* Provided material *
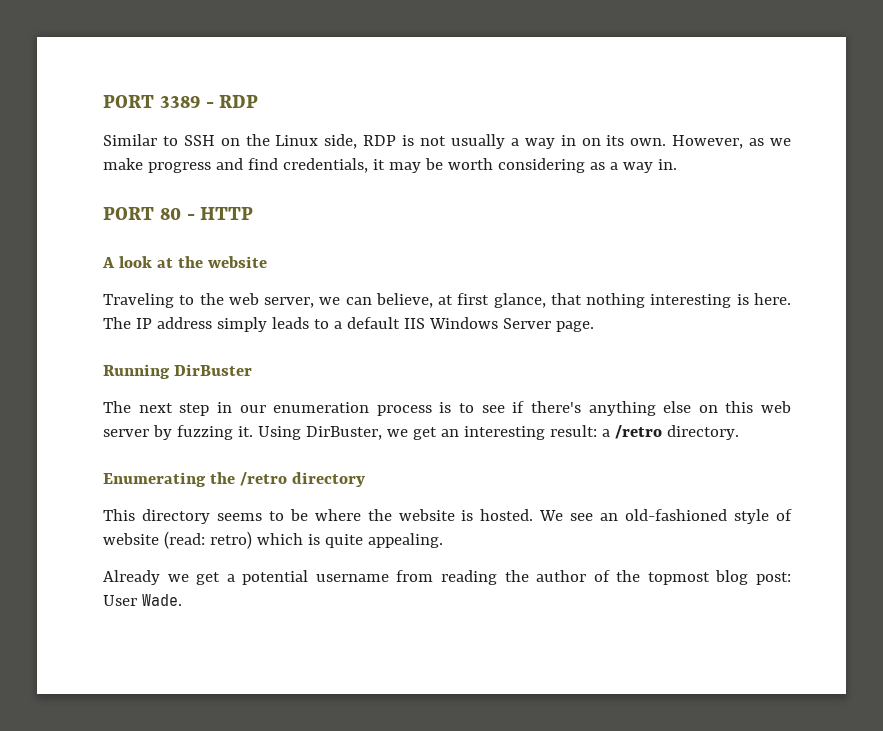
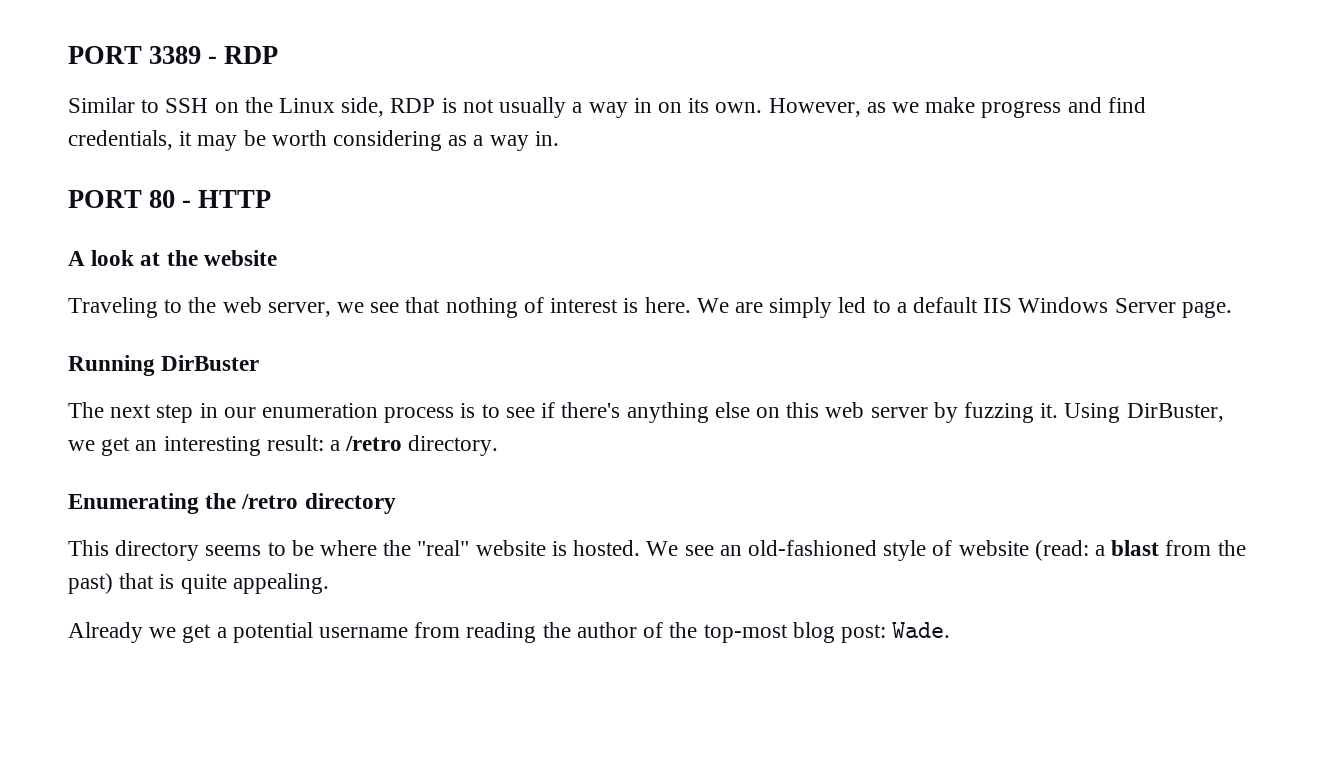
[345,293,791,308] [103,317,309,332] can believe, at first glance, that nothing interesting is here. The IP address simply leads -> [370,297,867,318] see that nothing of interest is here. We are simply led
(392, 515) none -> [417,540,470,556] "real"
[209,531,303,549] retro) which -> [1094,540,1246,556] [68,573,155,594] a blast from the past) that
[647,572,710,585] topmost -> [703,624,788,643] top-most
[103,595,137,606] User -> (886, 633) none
---
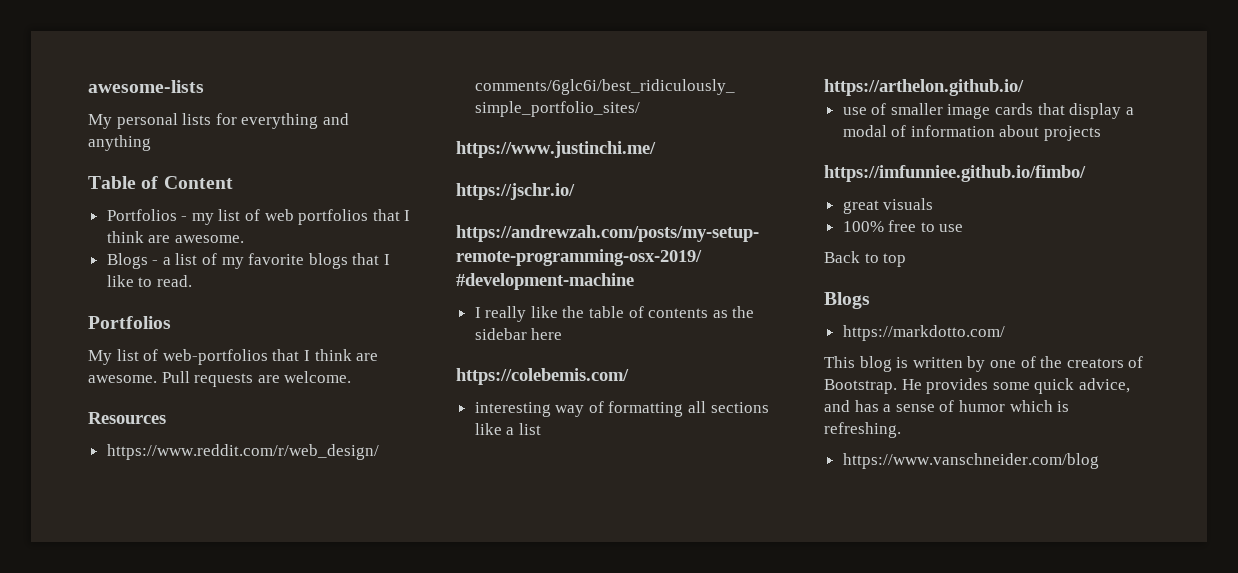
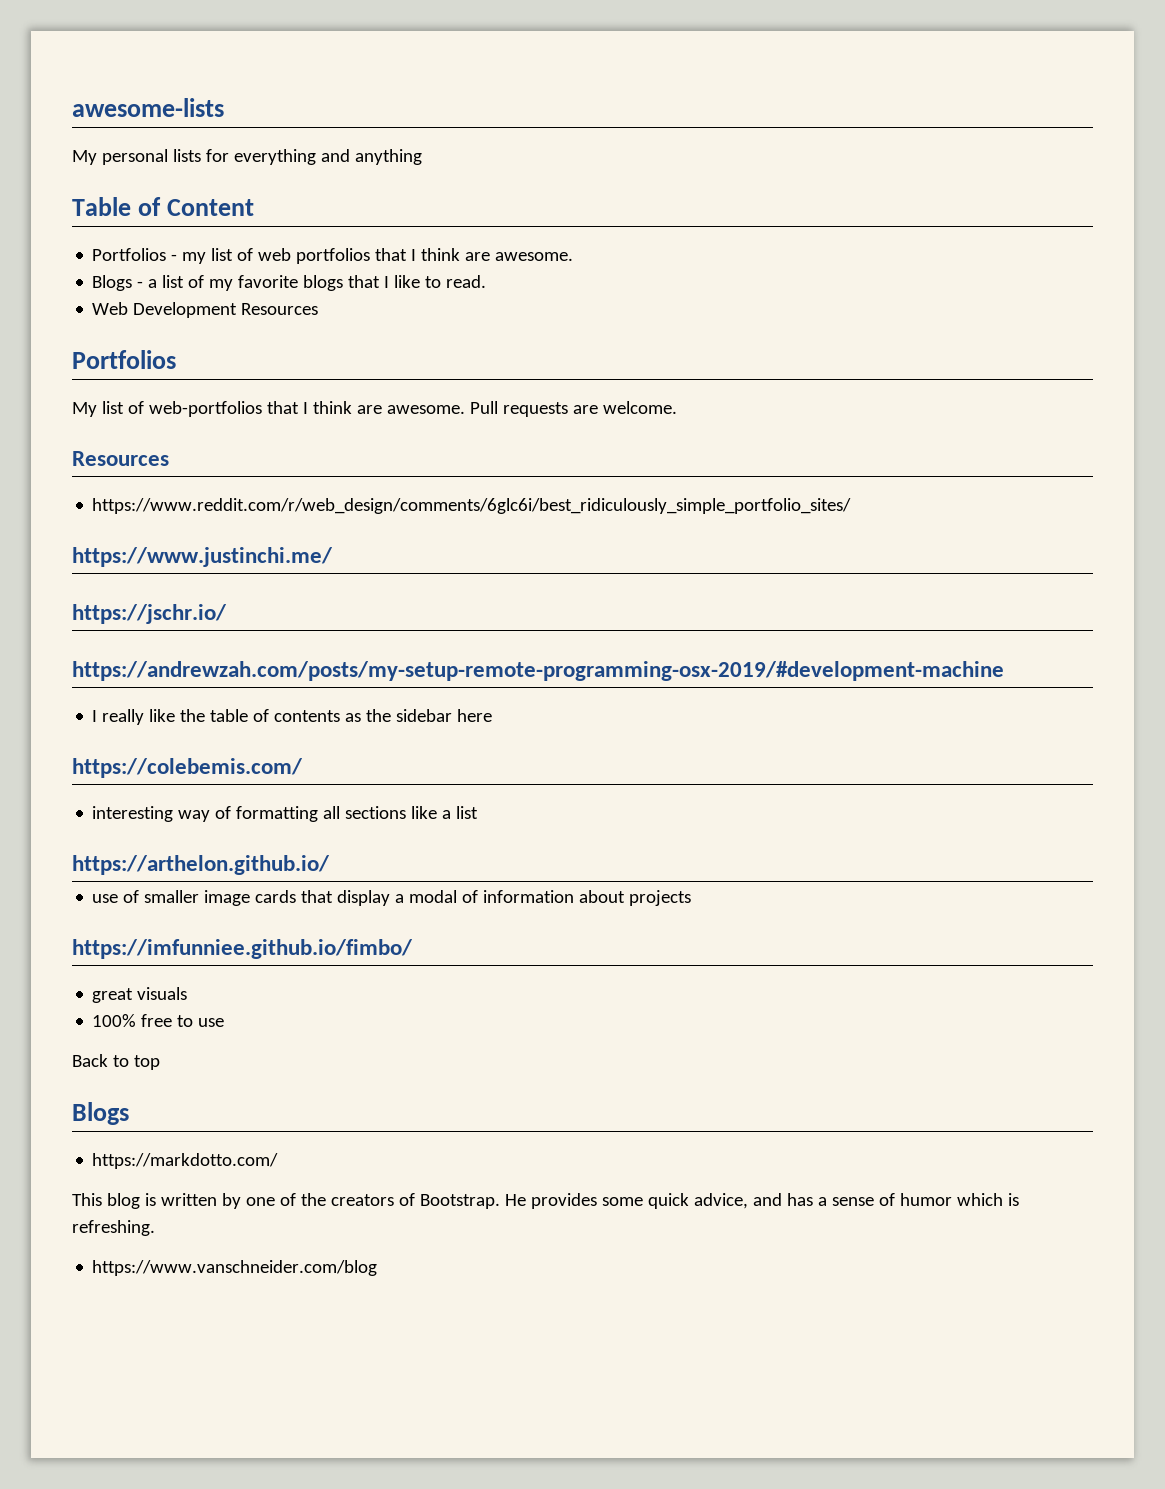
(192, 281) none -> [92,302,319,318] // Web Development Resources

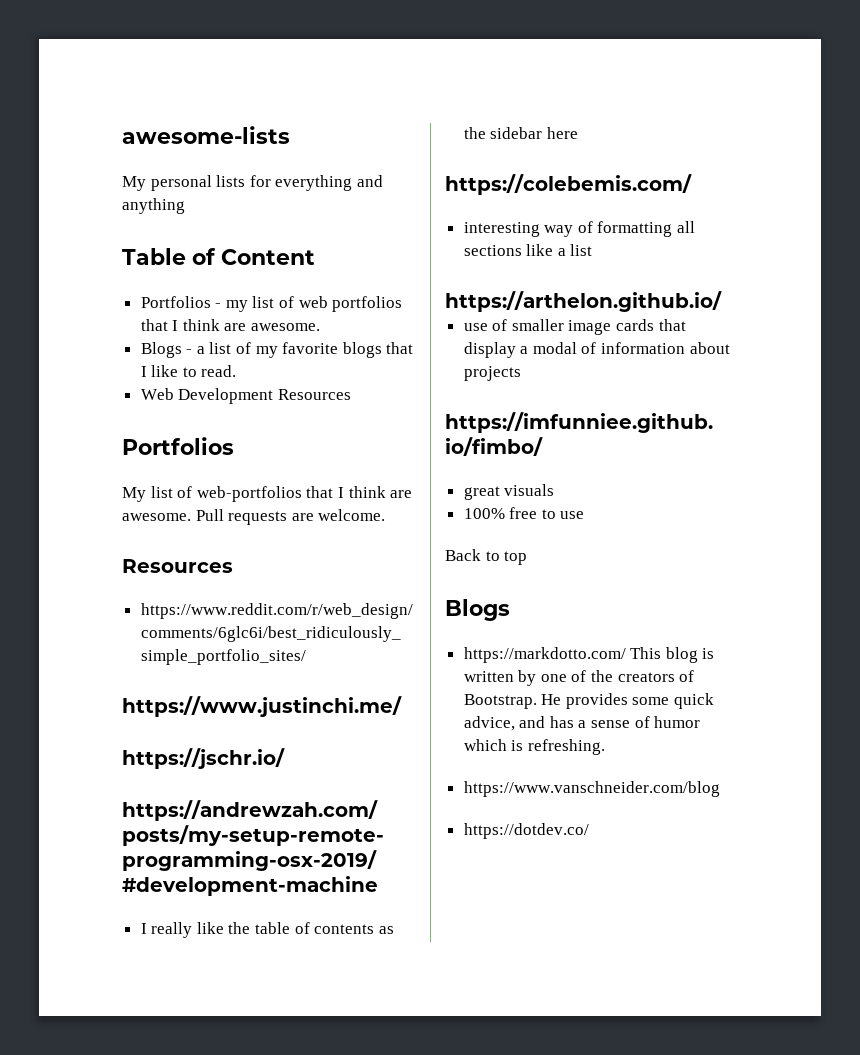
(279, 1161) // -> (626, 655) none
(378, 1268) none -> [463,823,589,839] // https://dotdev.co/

* Requirement *
Word for word, restate the lines of the listing above starting at the line with "[345,293,791,308] [103,317,309,332] can" and ending at the line with "[103,595,137,606] User -> (886, 633) none", and nothing outside them.

* Your solution *
[345,293,791,308] [103,317,309,332] can believe, at first glance, that nothing interesting is here. The IP address simply leads -> [370,297,867,318] see that nothing of interest is here. We are simply led
(392, 515) none -> [417,540,470,556] "real"
[209,531,303,549] retro) which -> [1094,540,1246,556] [68,573,155,594] a blast from the past) that
[647,572,710,585] topmost -> [703,624,788,643] top-most
[103,595,137,606] User -> (886, 633) none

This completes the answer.